Хозяйка тайги | страница 25
— Ниночка, — прошептал он. — Ниночка, зачем ты пришла? Ты должна позабыть меня.
— Я обещалась тебе! — выкрикнула она. Выкрикнула сквозь слезы, что душили ее, выкрикнула что есть мочи, иначе он не понял бы, не понял ее! — Я всегда буду с тобой.
— В этом более нет уж никакого смысла, Ниночка, — Тугай вжался лицом в чугунную решетку ограды. Караульный прошел мимо, украдкой покосился на арестованного. — Завтра начнется судебное разбирательство. Они прикажут казнить нас. Царю не ведомо сострадание. Мы все погибнем с честью. Мы ведь хотели добра России. Добра! Только добра!
Они смотрели друг на друга, тянули руки, еще, еще немного. Еще… смехотворное расстояние, вершков десять, не более, а кажется, что переговариваются друг с другом, стремясь дотянуться, с двух далеких, нестерпимо далеких звезд.
Бориса и Ниночку поглотило молчание, безысходное, безвыходное, отчаянное, и лишь глаза говорили, превратившись в крик, лишь губы дрожали, но молчали, а глаза выплакивали всю немую боль сердца.
В четырех метрах от них стояла княгиня Трубецкая в длинной своей собольей шубе и беседовала с мужем тем тоном, коим принято разговаривать на балах в Зимнем дворце.
— Я горжусь тобой, — громко, прекрасно артикулируя слова, говорила она. — Трубецкие всегда были героями. Что бы ни случилось, любимый, уповай на небеса и Господа Бога. Когда-нибудь Россия обретет свободу, и тогда уж она вспомнит о тебе.

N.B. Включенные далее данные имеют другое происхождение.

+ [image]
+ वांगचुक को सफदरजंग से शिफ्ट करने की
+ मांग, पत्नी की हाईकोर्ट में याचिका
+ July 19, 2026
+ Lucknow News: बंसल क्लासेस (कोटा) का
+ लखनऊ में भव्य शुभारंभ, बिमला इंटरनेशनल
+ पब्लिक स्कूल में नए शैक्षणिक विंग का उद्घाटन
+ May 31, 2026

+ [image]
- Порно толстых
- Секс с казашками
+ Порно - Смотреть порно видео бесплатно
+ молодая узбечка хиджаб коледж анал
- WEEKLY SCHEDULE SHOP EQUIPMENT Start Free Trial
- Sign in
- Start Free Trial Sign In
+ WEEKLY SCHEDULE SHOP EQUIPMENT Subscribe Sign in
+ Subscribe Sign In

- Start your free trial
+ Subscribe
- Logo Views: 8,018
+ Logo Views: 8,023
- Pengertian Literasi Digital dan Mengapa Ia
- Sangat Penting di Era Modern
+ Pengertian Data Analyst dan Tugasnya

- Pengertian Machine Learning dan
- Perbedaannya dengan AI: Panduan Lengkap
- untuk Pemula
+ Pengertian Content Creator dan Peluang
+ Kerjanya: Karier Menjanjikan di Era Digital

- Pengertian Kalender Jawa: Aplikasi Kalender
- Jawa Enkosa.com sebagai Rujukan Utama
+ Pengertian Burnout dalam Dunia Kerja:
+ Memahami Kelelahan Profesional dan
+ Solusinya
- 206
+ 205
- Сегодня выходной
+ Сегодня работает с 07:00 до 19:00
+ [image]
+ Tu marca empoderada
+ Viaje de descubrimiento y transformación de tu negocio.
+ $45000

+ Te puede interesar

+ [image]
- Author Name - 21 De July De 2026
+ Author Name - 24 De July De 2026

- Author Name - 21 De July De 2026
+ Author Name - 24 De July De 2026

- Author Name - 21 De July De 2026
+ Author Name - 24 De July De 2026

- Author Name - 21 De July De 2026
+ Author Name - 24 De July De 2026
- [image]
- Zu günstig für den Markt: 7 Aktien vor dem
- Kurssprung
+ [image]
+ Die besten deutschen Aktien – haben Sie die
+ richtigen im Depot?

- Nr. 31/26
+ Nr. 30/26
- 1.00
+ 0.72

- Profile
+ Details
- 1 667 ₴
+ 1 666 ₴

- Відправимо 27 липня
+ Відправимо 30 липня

— Никаких вольнодумных речей на свидании не дозволено! — рявкнул офицер караула. Он ходил за спинами женщин и внимательно прислушивался к беседам. — Я велю прекратить свидание! Дозволен только личный разговор, милостивые государи!
— Нет, нет, государь не позволит казнить вас! — расплакалась Ниночка. — Папенька был у него. Император хочет стать добрым государем своему отечеству.
— В России еще никогда не было доброго государя, — мрачно возразил Борис. — Так с чего бы вдруг Николаю Первому меняться в лучшую сторону?
— Он планирует реформы в обществе.
— Реформы в России всегда кровью пишутся. Но мы рады, что в сих чернилах есть и капелька нашей крови.
— Никаких вольнодумных речей! — вновь выкрикнул капитан.
— Да оставь ты нас в покое! — огрызнулся один из узников. — Перед смертью мы вольны говорить все, что захотим! Да здравствует свобода!
Над крепостью повисла гробовая тишина. И тут княгиня Трубецкая повторила во весь голос:
— Да здравствует свобода!
Капитан в ужасе взглянул на нее. Все замерли, ожидая, что вот оно, прозвучит сейчас страшный приказ прекратить свидание, очистить крепостной двор. Караульные взяли ружья на изготовку. Но капитан молчал. Он торопливо отвернулся от княгини и, подойдя к крепостной стене, закурил сигаретку. Снег все валил и валил, капитан поднял воротник шинели повыше, как будто хотел укрыться то ли от колких пощечин ветра, то ли от слов Трубецкой схорониться.